(The Center Square) – Just about 90% of Wisconsin’s federal coronavirus stimulus money has been allocated.
Gov. Tony Evers this week provided an update on the state’s $2 billion in CARES Act money.
“Governor Evers’ disproportionate allocation of CARES Act funding to the public sector is concerning," Sen. Duey Stroebel, R-Cedarburg, said.
"His policies have crippled small businesses and the private sector, while government has churned along without any meaningful reductions in costs,” Stroebel continued. “Our small businesses deserve better.“
The governor’s office described the spending as an investment in the effort to fight the coronavirus.
“The state has expended $476 million and obligated an additional $479 million,” the governor said in a statement. “An additional $919.1 million in funds have been committed but are not yet distributed.”
That leaves roughly $120 million.
“To date, federal funds have been invested in emergency response/public health measures and economic support initiatives for Wisconsin residents, businesses, and communities,” the governor’s statement said.
But according to the state’s coronavirus dashboard, a large chunk of the state’s aid went directly to state and local government.
The dashboard shows $282 million for "surge" and state agency operations.
Wisconsin has spent another $407 million on testing, testing supplies, personal protection equipment (PPE) and lab work.
Schools, both local and the University of Wisconsin System, have received $257 million from the stimulus grant. In total, that’s $946 million, or nearly half of Wisconsin’s CARES Act allotment.
The dashboard shows that Wisconsin hasn’t just spent on state and local governments. There are all sorts of other groups and industries that have seen some of the funds.
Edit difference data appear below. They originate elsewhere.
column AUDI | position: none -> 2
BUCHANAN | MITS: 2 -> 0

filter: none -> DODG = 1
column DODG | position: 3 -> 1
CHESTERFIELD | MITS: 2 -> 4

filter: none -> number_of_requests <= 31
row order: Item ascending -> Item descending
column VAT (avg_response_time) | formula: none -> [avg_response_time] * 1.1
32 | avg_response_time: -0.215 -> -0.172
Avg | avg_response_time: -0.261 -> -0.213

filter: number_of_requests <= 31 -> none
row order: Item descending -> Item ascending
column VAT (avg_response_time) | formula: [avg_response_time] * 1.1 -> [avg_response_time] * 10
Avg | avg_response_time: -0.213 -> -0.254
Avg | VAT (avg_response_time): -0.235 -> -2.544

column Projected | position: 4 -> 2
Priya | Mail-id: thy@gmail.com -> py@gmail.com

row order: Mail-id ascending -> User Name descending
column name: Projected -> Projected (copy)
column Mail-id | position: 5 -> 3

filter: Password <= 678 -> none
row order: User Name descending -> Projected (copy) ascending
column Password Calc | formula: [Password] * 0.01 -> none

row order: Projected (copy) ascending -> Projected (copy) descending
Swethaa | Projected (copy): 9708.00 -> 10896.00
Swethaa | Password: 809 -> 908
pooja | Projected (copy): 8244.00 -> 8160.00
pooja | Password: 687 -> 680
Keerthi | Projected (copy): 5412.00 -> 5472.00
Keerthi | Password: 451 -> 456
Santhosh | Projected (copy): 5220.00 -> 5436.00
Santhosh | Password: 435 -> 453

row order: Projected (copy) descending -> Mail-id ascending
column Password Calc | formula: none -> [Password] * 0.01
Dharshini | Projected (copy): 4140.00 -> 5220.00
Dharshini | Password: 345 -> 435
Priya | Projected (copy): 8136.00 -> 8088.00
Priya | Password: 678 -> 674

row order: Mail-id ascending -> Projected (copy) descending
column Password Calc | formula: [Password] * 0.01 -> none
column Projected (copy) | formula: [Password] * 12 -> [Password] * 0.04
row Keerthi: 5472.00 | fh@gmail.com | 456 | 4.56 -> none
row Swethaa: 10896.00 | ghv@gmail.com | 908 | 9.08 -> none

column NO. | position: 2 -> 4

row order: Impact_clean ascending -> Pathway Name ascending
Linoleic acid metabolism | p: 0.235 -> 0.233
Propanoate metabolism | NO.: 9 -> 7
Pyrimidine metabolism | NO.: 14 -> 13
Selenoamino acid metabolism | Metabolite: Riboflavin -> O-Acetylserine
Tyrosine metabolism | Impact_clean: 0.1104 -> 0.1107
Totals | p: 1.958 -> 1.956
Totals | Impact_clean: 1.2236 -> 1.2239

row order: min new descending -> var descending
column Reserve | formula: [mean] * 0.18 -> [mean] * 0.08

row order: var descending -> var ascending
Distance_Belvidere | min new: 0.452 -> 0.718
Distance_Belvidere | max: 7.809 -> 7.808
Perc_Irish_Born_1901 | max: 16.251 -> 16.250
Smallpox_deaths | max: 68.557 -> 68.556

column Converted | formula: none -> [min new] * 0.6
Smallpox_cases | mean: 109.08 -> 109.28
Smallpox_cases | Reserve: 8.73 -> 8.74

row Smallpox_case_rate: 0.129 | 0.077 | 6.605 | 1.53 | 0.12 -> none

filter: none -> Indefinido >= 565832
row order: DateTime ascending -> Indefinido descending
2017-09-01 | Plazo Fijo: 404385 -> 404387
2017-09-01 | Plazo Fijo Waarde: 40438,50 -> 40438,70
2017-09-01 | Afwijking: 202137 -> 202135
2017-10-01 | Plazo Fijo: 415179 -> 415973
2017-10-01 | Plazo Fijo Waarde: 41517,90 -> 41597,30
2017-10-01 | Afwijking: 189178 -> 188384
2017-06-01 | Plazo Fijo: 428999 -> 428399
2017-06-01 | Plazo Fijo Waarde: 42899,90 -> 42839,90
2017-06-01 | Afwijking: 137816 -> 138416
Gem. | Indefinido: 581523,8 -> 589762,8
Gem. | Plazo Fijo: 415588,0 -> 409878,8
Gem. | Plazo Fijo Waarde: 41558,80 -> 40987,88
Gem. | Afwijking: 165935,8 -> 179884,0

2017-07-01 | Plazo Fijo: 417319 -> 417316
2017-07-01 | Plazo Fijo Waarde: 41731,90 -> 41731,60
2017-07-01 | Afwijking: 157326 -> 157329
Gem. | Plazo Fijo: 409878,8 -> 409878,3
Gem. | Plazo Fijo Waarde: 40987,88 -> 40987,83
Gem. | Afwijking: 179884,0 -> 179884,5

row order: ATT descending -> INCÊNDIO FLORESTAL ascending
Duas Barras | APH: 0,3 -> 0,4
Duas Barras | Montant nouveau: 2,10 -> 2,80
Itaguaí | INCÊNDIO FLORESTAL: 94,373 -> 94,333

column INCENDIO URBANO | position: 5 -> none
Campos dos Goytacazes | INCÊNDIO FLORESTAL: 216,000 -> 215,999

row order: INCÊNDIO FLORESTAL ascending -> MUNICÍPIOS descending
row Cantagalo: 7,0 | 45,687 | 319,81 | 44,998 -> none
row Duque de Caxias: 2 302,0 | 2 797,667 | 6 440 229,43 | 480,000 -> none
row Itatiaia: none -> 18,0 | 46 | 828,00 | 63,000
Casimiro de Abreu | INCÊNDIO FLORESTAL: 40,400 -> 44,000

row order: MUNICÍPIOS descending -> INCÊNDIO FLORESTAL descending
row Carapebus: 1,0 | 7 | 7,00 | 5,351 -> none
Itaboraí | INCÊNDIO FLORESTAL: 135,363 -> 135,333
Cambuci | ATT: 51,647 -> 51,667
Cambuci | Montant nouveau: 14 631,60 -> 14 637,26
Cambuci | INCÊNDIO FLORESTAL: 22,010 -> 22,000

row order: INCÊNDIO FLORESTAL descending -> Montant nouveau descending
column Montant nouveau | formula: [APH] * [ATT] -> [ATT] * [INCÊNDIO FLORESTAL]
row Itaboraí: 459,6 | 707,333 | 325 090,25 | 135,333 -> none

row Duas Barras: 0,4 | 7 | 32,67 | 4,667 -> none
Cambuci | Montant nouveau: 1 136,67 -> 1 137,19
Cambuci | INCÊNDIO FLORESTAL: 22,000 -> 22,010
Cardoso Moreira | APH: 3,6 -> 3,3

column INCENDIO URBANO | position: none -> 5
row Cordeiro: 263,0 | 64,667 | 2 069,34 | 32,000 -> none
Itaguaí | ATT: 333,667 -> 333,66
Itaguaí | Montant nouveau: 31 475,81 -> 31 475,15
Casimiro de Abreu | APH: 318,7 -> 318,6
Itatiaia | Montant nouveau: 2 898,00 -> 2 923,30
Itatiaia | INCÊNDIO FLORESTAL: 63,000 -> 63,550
The Evers’ administration spent $15 million on live music venues, and another $15 million on non-profit organizations. That is in addition to the $10 million that has been promised to locally owned movie theaters, and $20 million promised to local hotel/motel operators. Another $35 million has been promised for rental assistance, and $25 million has been promised to help people enroll in the state’s Foodshare program.
Wisconsin’s economic development arm, the WEDC, said there is another $125 million promised for small businesses in the state. The logging industry is set to receive $20 million. Another $50 million has been earmarked for farmers in the state.
Evers said the state’s coronavirus stimulus money is going to the “families, farmers, and small businesses who need it most.”